++++ Input ++++
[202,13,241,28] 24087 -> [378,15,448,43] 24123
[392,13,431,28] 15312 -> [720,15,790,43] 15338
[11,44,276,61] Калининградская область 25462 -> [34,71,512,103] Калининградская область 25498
++++
++++ Input ++++
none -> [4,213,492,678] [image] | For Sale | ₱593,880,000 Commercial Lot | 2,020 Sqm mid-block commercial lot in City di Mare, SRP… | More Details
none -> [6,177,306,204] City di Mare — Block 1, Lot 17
++++
Exercise objective: Leave out every line above except those from the line with "[202,13,241,28] 24087 ->" up to and including the line with "[11,44,276,61] Калининградская область", and copy those exactly.

Output below:
[202,13,241,28] 24087 -> [378,15,448,43] 24123
[392,13,431,28] 15312 -> [720,15,790,43] 15338
[11,44,276,61] Калининградская область 25462 -> [34,71,512,103] Калининградская область 25498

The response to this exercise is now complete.